Similarly, Deschenie attempts to shift the blame for her failures to complete the tasks assigned by Besett in late September 2003. She claims that all the data was not in, or that other individuals had not completed their data-entry tasks on which she relied to obtain information for the applications. Plaintiff's excuses are not supported by any evidence. Moreover, it is Besett's perception as an employer that matters, not Plaintiff's "subjective evaluation of her own relative performance." Shorter v. ICG Holdings, Inc., Shorter v. ICG Holdings, Inc., 188 F.3d 1204, 1208 (10th Cir. 1999). The record is replete with documentation of the shortcomings of Plaintiff's job performance, as well as ample warnings Plaintiff was issued prior to discharge about the performance objective she was required to meet. Based on this evidence, the Court finds that Besett's appraisal of Deschenie's failures was reasonable, that Plaintiff offers no material fact to rebut that appraisal, and that Plaintiff was not discharged because she had engaged in protected speech.

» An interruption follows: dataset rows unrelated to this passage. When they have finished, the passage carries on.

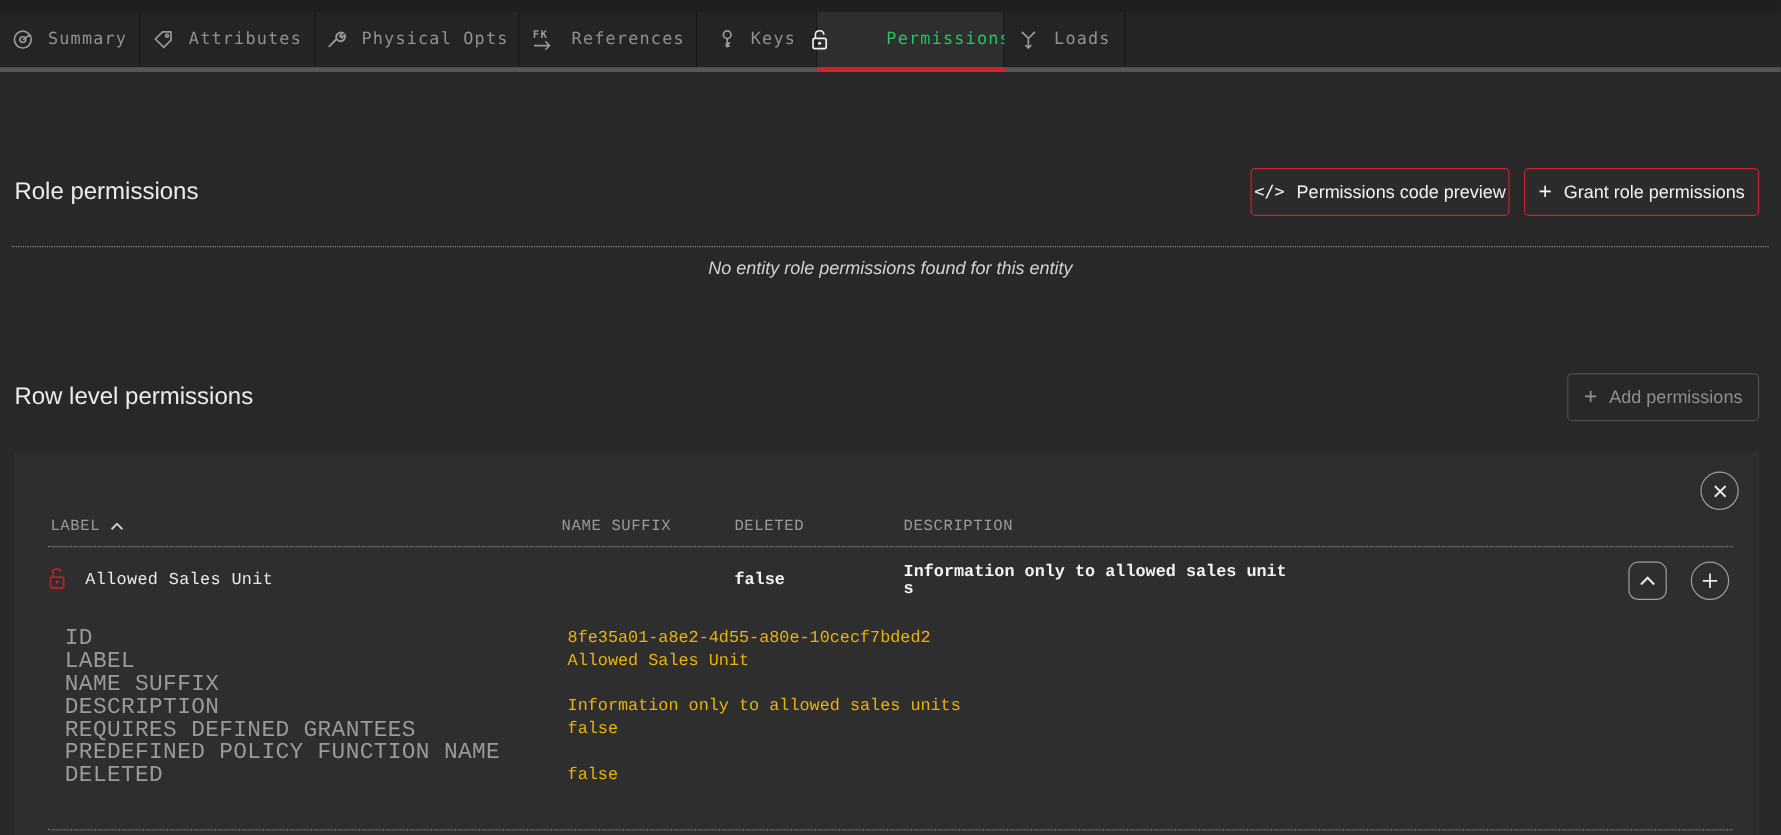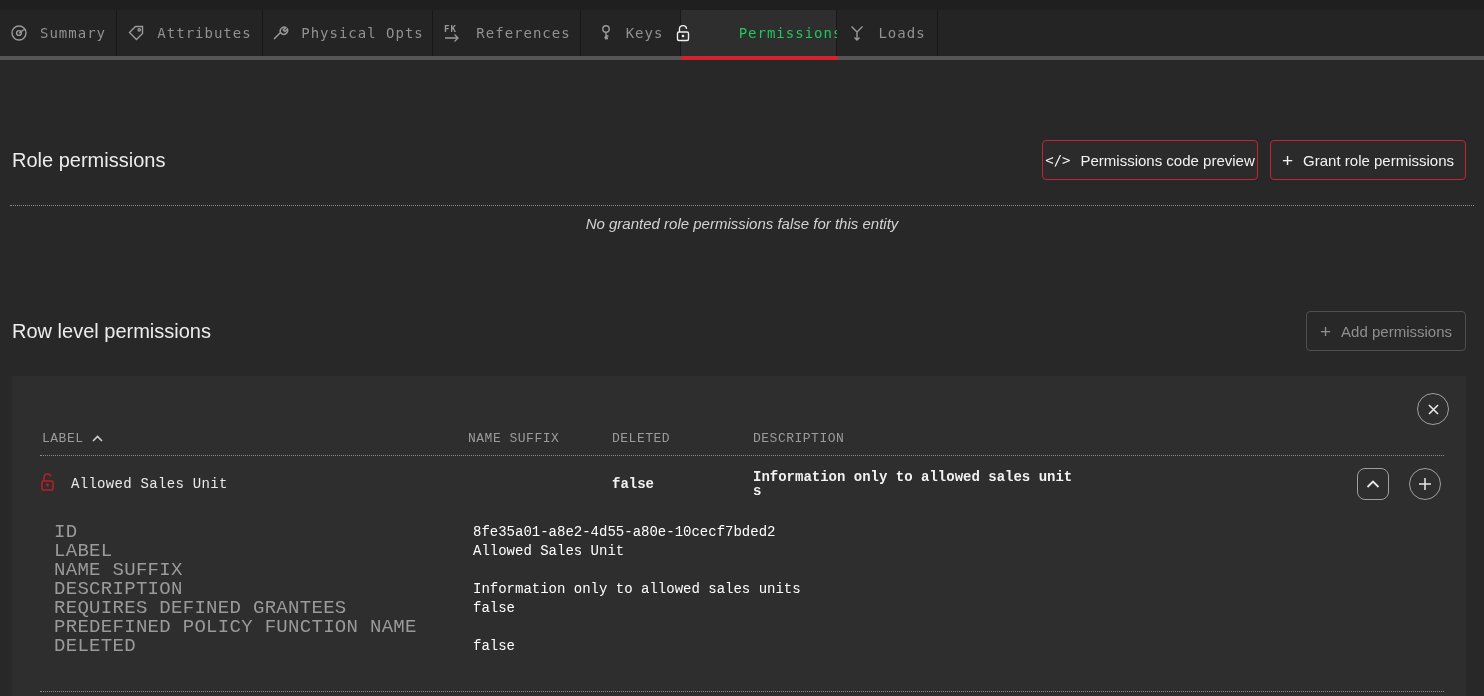--- a/index.html
+++ b/index.html
@@ -151,7 +151,7 @@
 
 <div class="dotted-sep" style="left:10px; top:205px; width:1464px;"></div>
 
-<div class="empty-msg" style="top:215px;">No granted role permissions false for this entity</div>
+<div class="empty-msg" style="top:215px;">No entity role permissions found for this entity</div>
 
 <h2 class="h-section" style="left:12px; top:320px;">Row level permissions</h2>
 

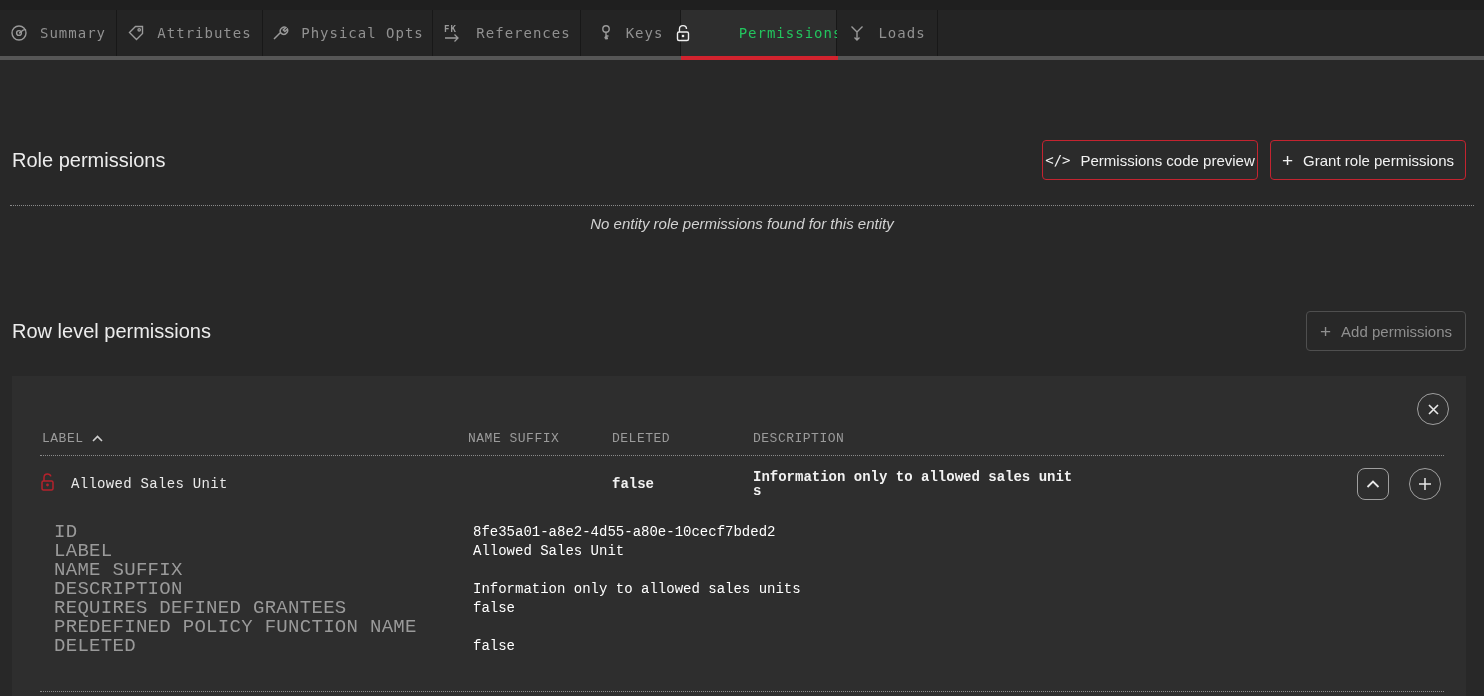--- a/index.html
+++ b/index.html
@@ -50,7 +50,7 @@
   .details { position:absolute; left:54px; top:522px; }
   .drow { display:flex; height:19px; align-items:center; }
   .dkey { width:419px; color:#9a9a9a; font-size:19px; letter-spacing:0.3px; white-space:nowrap; }
-  .dval { color:#ffffff; font-size:14px; white-space:nowrap; }
+  .dval { color:#eab308; font-size:14px; white-space:nowrap; }
 
   svg { display:block; }
 </style>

IV. Same Decision Would Have Been Taken
Defendants also argue that the evidence shows that Plaintiff's position would have been reclassified, and eventually Plaintiff would have been discharged even in the absence of Plaintiff's speech. The same evidence which the Court has found to lack any indication of retaliatory motive also convinces the Court that Defendants' contention is well-founded and correct.
V. Individual Defendants
Plaintiff concedes that Defendants Mortensen and Nicholsen took "relatively few" of the actions that were taken against her — although the Court finds it difficult, if not impossible, to find where Plaintiff alleges any action taken by these two Defendants against Plaintiff. Nevertheless, Plaintiff argues that Defendants Mortensen and Nicholsen are individually liable to Plaintiff because they exercised final policymaking authority which was delegated to them by Besett. The Court need not address this point, since the Court has found that Besett did not violate Plaintiff's First Amendment rights.
Conclusion
In sum, the Court finds that Plaintiff engaged in some speech which survived the Pickering balancing inquiry and is thus protected by the First Amendment, and that Plaintiff suffered adverse employment actions by Defendants, namely her discharge, and possibly her job reclassification. However, Plaintiff has presented no material issue of fact which would suggest that any of her protected speech was a substantial or motivating factor for either her job reclassification or her discharge. The Court further finds that Plaintiff's job position would have been reclassified, and she would have been discharged, even if Plaintiff had not engaged in protected speech.
THEREFORE,
IT IS ORDERED that: (1) Defendants' Motion for Summary Judgment as to Claims of Quintina Deschenie (Doc. 85) is hereby GRANTED; (2) the Court's ruling on the claims of Plaintiff Deschenie, who was the last remaining Plaintiff in this action, effectively disposes of all of Plaintiffs' claims against Defendants; and (3) A Judgment in accordance with this Memorandum Opinion and Order shall issue.